__Input data__
------------------------------------------------
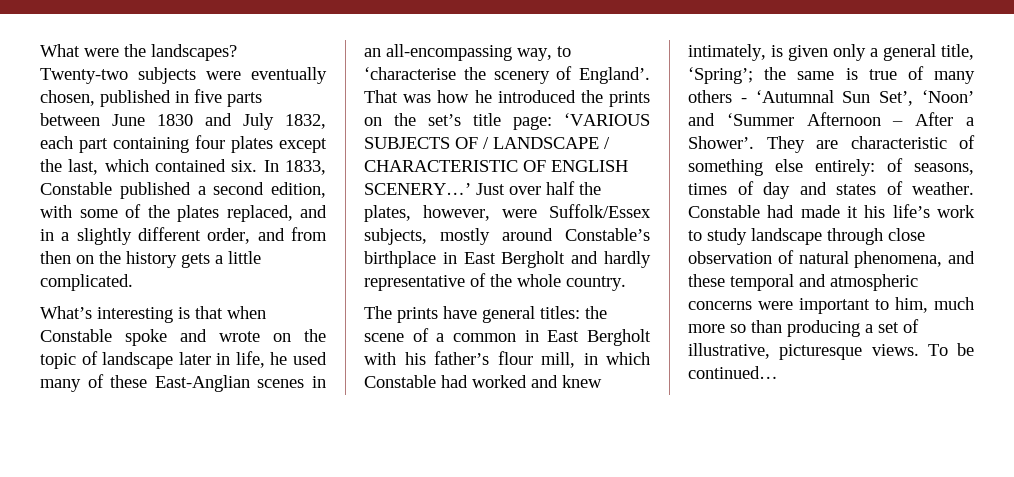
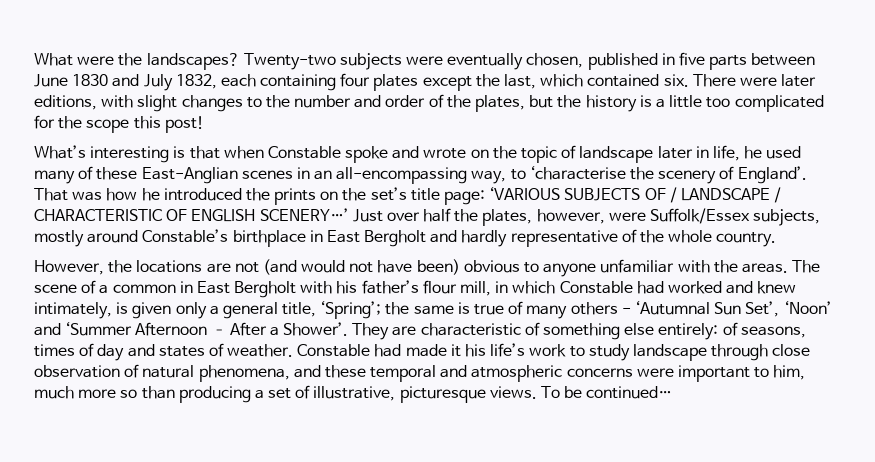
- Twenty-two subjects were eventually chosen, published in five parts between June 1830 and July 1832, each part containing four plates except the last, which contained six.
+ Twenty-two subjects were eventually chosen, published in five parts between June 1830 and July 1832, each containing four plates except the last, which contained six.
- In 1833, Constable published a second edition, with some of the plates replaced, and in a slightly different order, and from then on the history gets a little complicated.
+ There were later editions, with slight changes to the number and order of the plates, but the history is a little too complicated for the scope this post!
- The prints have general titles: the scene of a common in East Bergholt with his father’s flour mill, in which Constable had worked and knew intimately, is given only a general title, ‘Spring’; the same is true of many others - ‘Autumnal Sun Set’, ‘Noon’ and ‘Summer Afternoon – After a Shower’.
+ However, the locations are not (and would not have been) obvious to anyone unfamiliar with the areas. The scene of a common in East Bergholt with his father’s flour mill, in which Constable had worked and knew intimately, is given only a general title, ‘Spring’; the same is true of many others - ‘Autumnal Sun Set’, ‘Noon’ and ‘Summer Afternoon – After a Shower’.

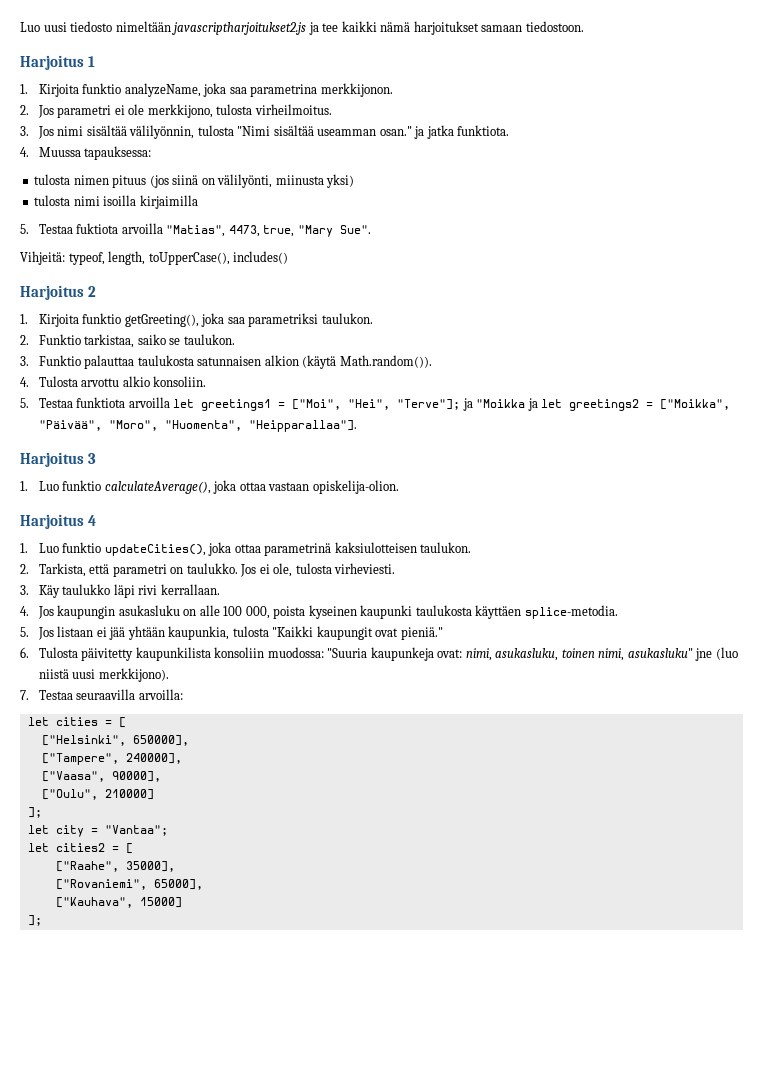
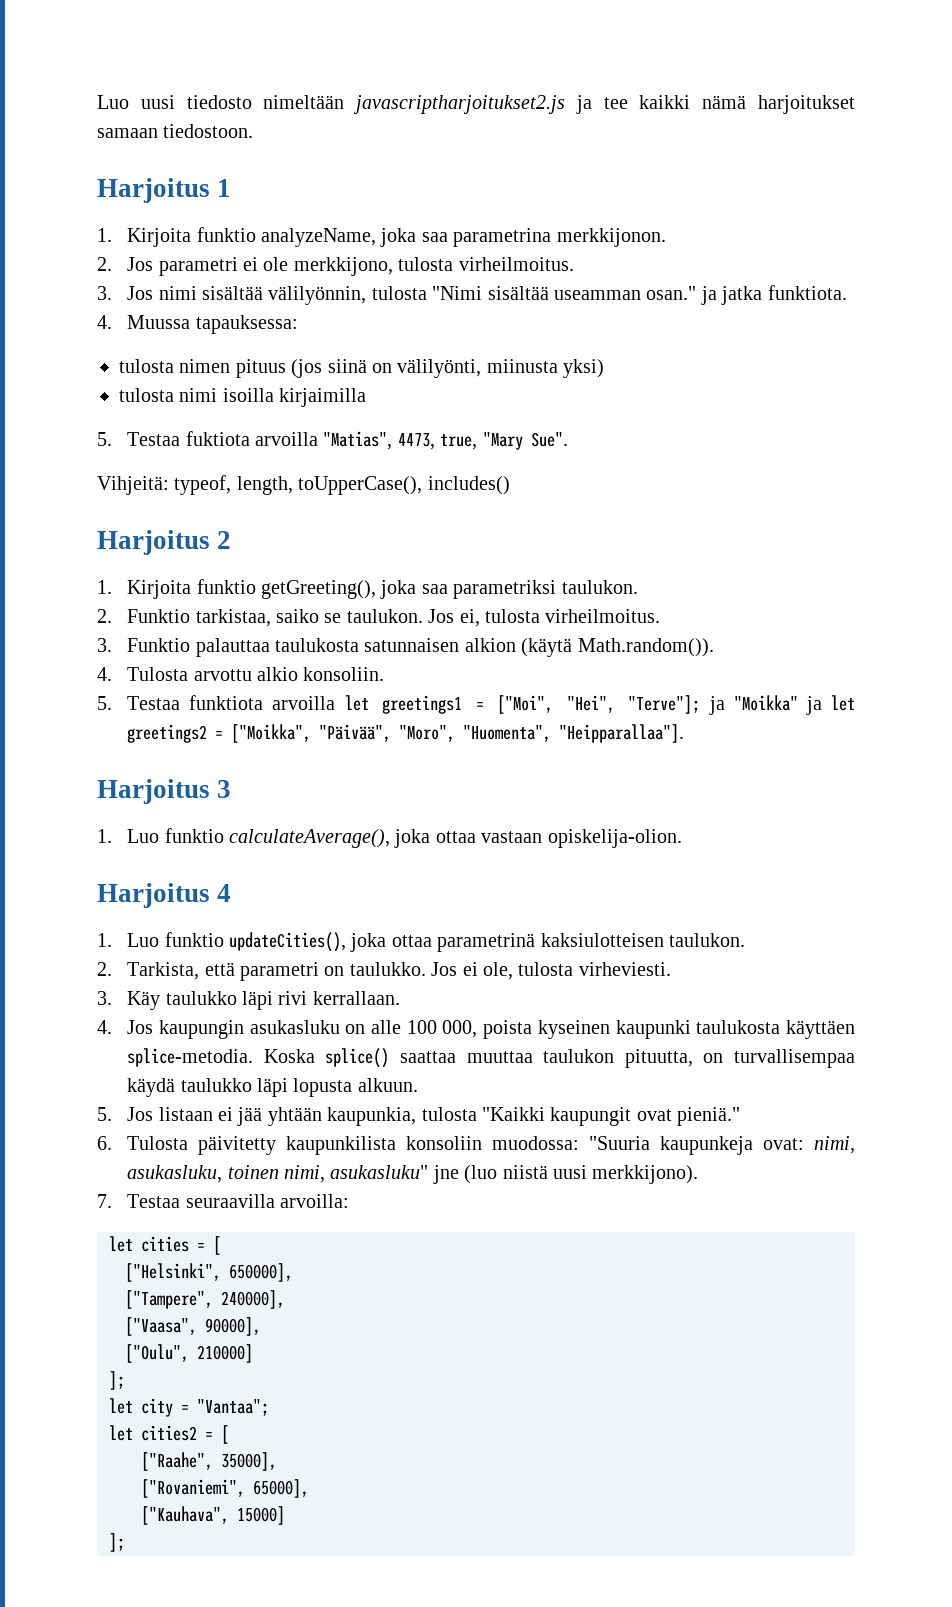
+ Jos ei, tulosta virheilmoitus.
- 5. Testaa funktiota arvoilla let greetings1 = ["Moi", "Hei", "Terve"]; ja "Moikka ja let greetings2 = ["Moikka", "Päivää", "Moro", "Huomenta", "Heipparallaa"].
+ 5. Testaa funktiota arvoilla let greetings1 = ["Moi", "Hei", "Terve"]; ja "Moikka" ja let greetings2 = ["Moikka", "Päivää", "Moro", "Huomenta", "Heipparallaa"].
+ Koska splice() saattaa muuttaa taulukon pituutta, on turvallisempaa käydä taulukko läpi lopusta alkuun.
------------------------------------------------
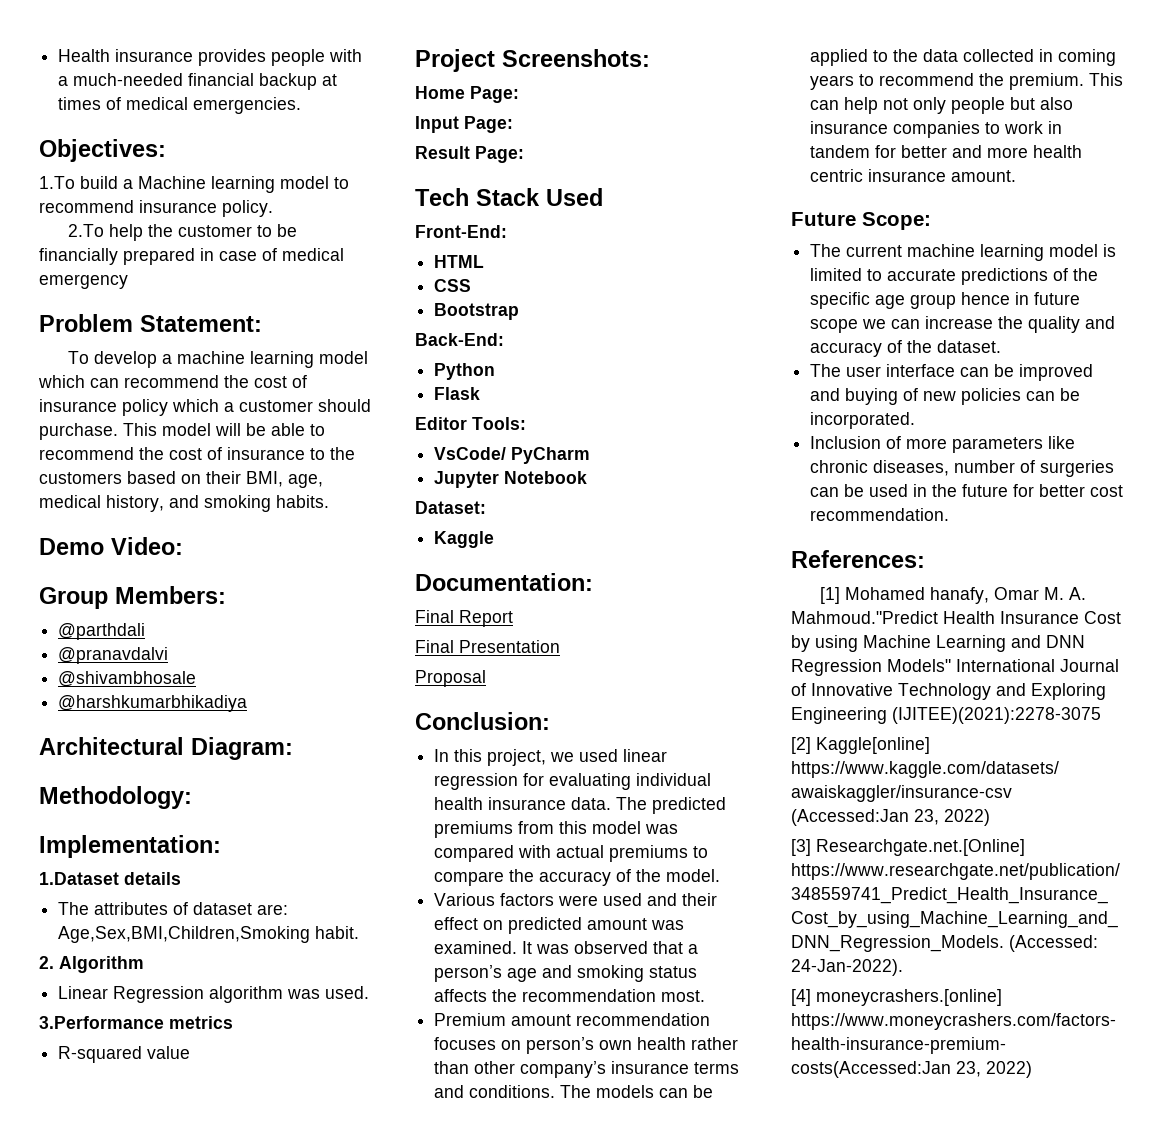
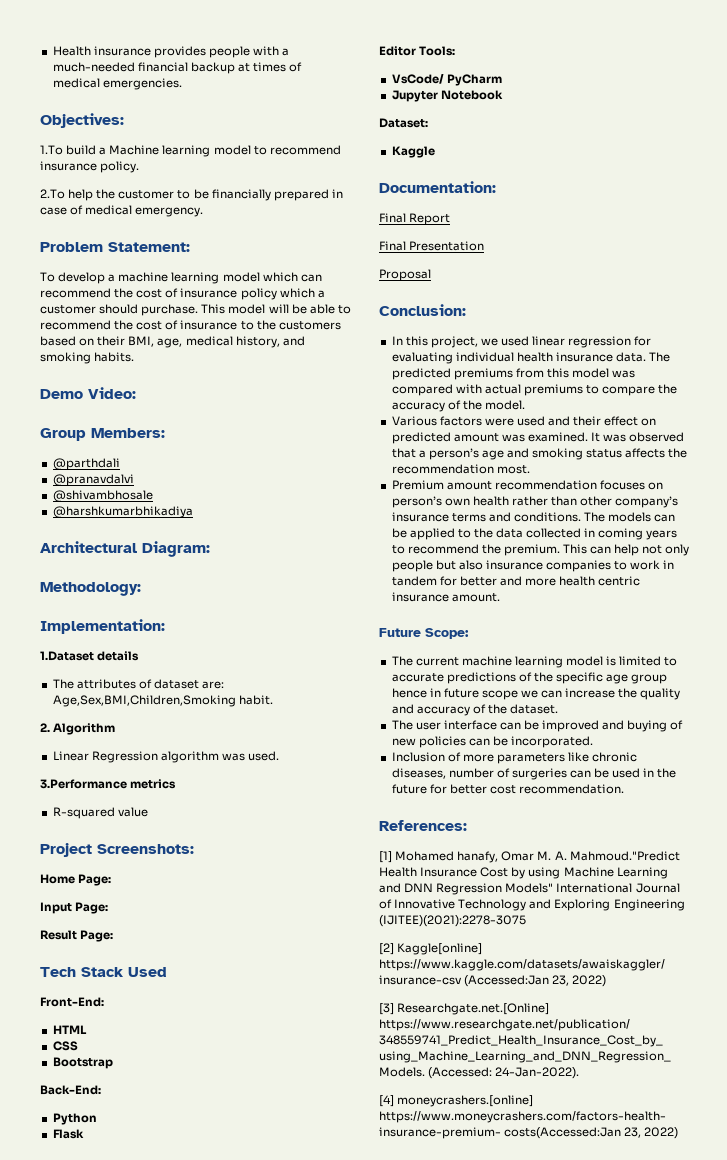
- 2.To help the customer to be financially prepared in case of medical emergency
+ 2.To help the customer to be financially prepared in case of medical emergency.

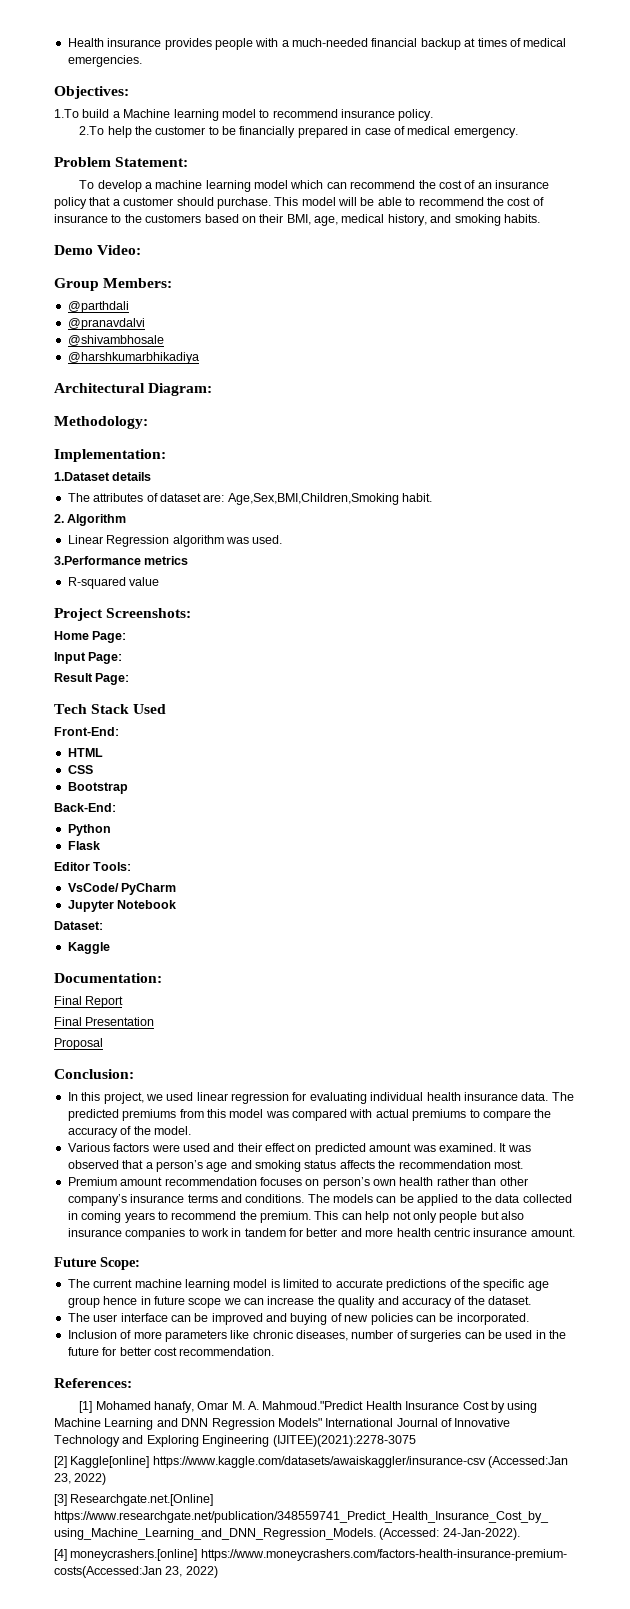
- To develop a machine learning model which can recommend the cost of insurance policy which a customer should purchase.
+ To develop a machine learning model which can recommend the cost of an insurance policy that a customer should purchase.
------------------------------------------------
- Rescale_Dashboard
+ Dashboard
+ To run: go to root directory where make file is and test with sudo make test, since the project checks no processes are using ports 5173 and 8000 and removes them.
------------------------------------------------
__Work to be completed__
Whenever the string "four" shows up on a line of the listing, copy that line.

__Output for this exercise__
- Twenty-two subjects were eventually chosen, published in five parts between June 1830 and July 1832, each part containing four plates except the last, which contained six.
+ Twenty-two subjects were eventually chosen, published in five parts between June 1830 and July 1832, each containing four plates except the last, which contained six.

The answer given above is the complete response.